Exercise brief: Begin at the top of the records below and return each line exactly through the line with "- Vector Database: ChromaDB". Skip pictures.

Input records:
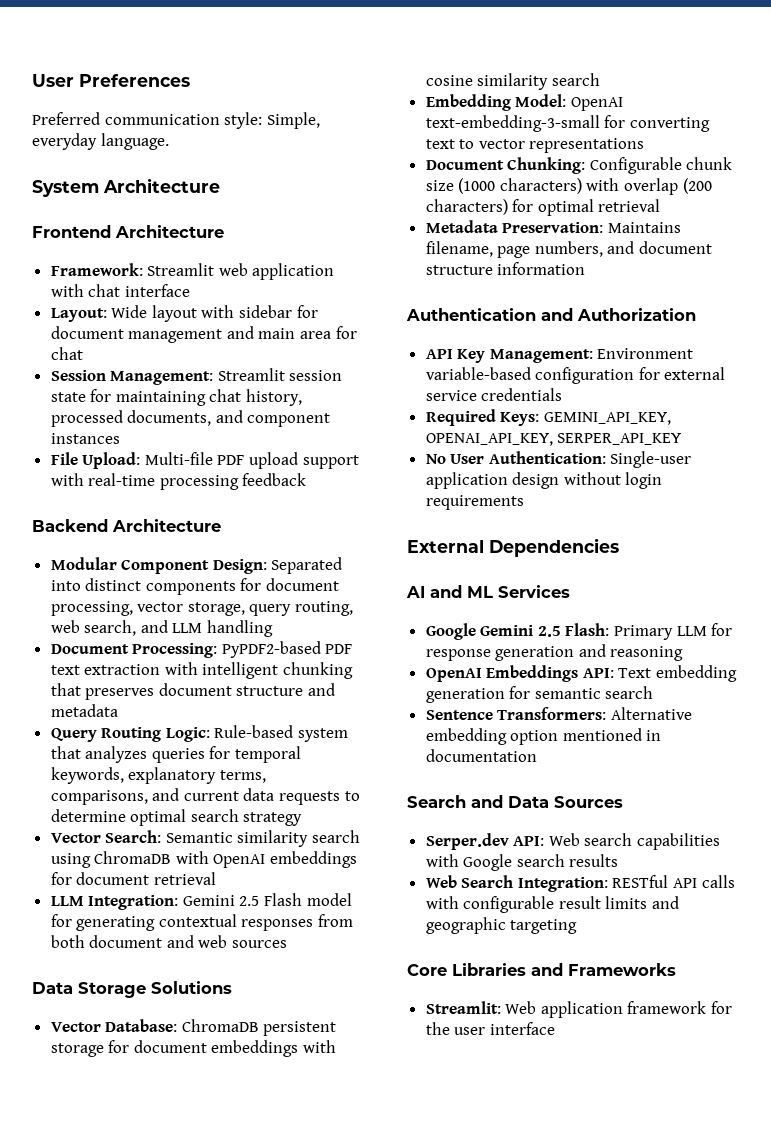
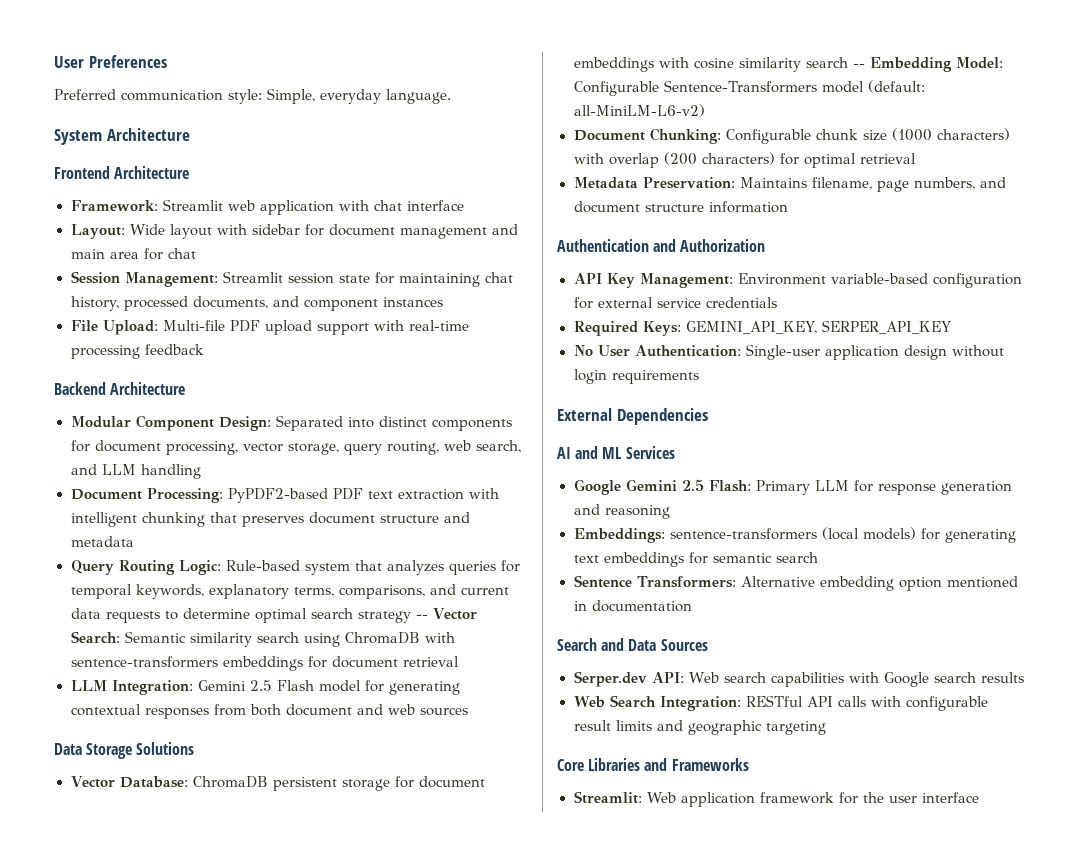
- Query Routing Logic: Rule-based system that analyzes queries for temporal keywords, explanatory terms, comparisons, and current data requests to determine optimal search strategy
- Vector Search: Semantic similarity search using ChromaDB with OpenAI embeddings for document retrieval
+ Query Routing Logic: Rule-based system that analyzes queries for temporal keywords, explanatory terms, comparisons, and current data requests to determine optimal search strategy -- Vector Search: Semantic similarity search using ChromaDB with sentence-transformers embeddings for document retrieval
- Vector Database: ChromaDB persistent storage for document embeddings with cosine similarity search
- Embedding Model: OpenAI text-embedding-3-small for converting text to vector representations
+ Vector Database: ChromaDB persistent storage for document embeddings with cosine similarity search -- Embedding Model: Configurable Sentence-Transformers model (default: all-MiniLM-L6-v2)
- Required Keys: GEMINI_API_KEY, OPENAI_API_KEY, SERPER_API_KEY
+ Required Keys: GEMINI_API_KEY, SERPER_API_KEY
- OpenAI Embeddings API: Text embedding generation for semantic search
+ Embeddings: sentence-transformers (local models) for generating text embeddings for semantic search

Answer area:
- Query Routing Logic: Rule-based system that analyzes queries for temporal keywords, explanatory terms, comparisons, and current data requests to determine optimal search strategy
- Vector Search: Semantic similarity search using ChromaDB with OpenAI embeddings for document retrieval
+ Query Routing Logic: Rule-based system that analyzes queries for temporal keywords, explanatory terms, comparisons, and current data requests to determine optimal search strategy -- Vector Search: Semantic similarity search using ChromaDB with sentence-transformers embeddings for document retrieval
- Vector Database: ChromaDB persistent storage for document embeddings with cosine similarity search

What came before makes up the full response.